The use of object-oriented design and design patterns in Webfuse consisted of the following inter-related uses:

  1. Object-oriented wrapper around database operations;
    Differences in how data is structured makes the transfer of data between relational databases and objects creates significant complexity (Fowler 2003). A solution to this complexity is a layer of software that isolates the two schema, a layer commonly called a data mapper (Fowler 2003). Work on the Webfuse “data mapper” began in 1999 and became a foundation for many of the remaining applications of object-oriented design.
  2. University classes;
    A number of classes were created to match common objects within the University which Webfuse had to manipulate. For example, the People::Campus class provided state and operations around CQU’s various campuses.
  3. Support classes for Webfuse page types;
    As the first part of a planned move to convert the Webfuse page types to a complete object-oriented based approach, a range of support classes were implemented. These classes replaced the use of procedural code within new page types. The length of an average page type was reduced from 1000+ lines of code to less than 250 lines. The move to an object-oriented page type process was never completed due to a focus on other developments. The OO page type process was intended to provide the ability for a single web page to be produced by a combination of multiple page types, thus addressing the first lesson identified in Chapter 4.
  4. Dynamic web applications;
    To address the second lesson identified in Chapter 4 a framework for developing dynamic web applications was developed based on a model-view-controller framework. This work is described in more detail in the next section.

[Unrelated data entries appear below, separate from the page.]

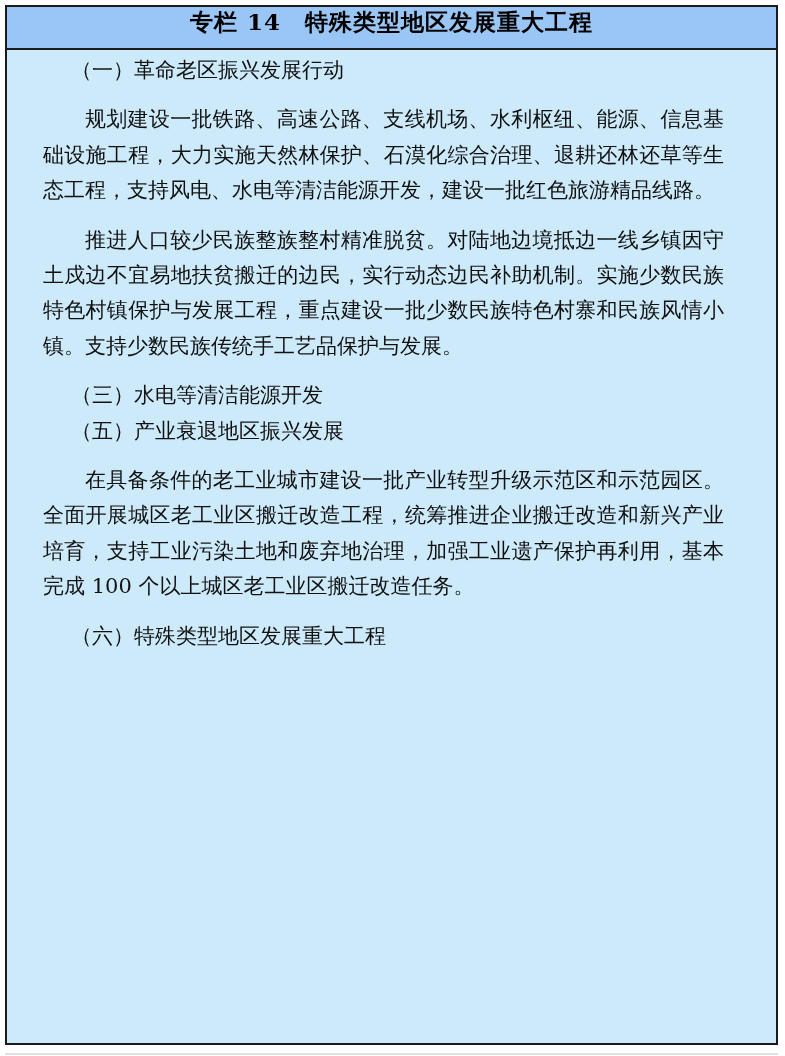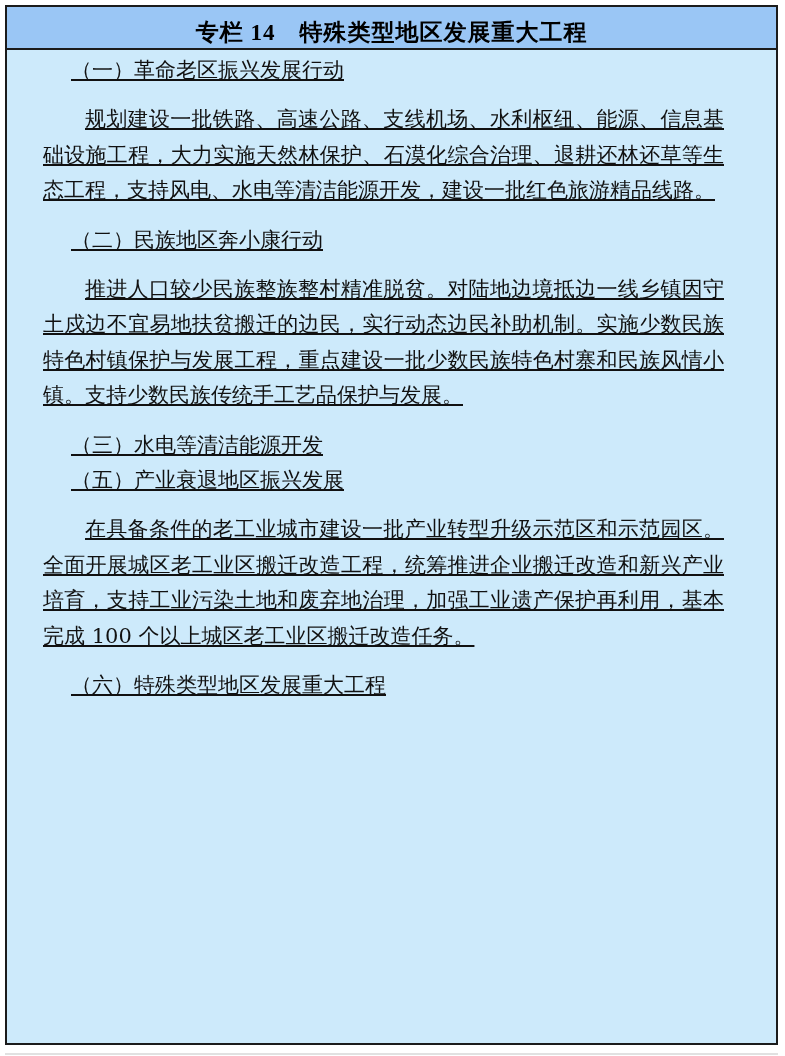"专栏 14 特殊类型地区发展重大工程" .box-header { align-items: flex-end -> flex-start; font-family: Liberation Serif, serif -> none }
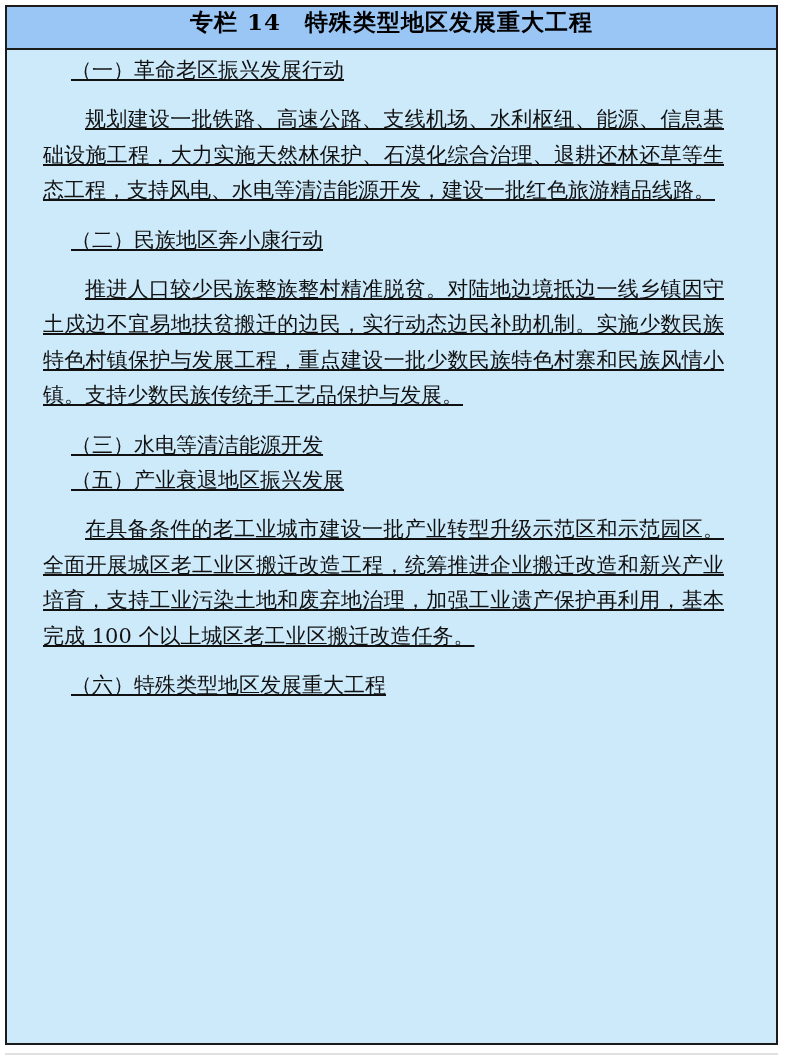"（一）革命老区振兴发展行动" .box-body { text-decoration: underline -> none }
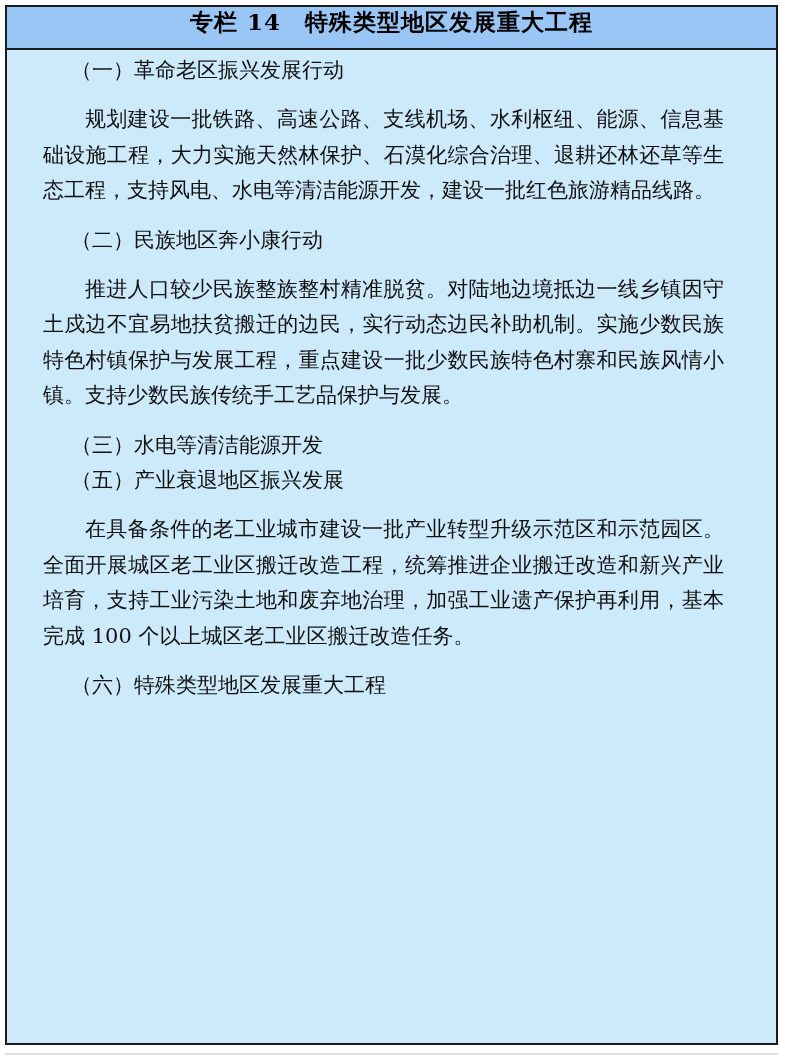"（二）民族地区奔小康行动" p.section-heading { html: <p>（二）民族地区奔小康行动</p> -> none }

By 2010, the Webfuse code-base included 900+ classes, 65 dynamic web applications and a 190+ test harnesses. The test harnesses were mostly developed from 2001 through 2003 when the combination of the Webfuse agile development process, the increasing use of object-orientation, and a resourced Infocom web team enabled the adoption of test-driven development. Most importantly, the design patterns influenced adoption of object-oriented design provided the ability for the Webfuse adopter-focused, agile development process that resulted in the following developments.

References

Fernandez, E. B. (1998). Building Systems Using Analysis Patterns. Third International Workshop on Software Architecture, Orlando, Florida, Association for Computing Machinery.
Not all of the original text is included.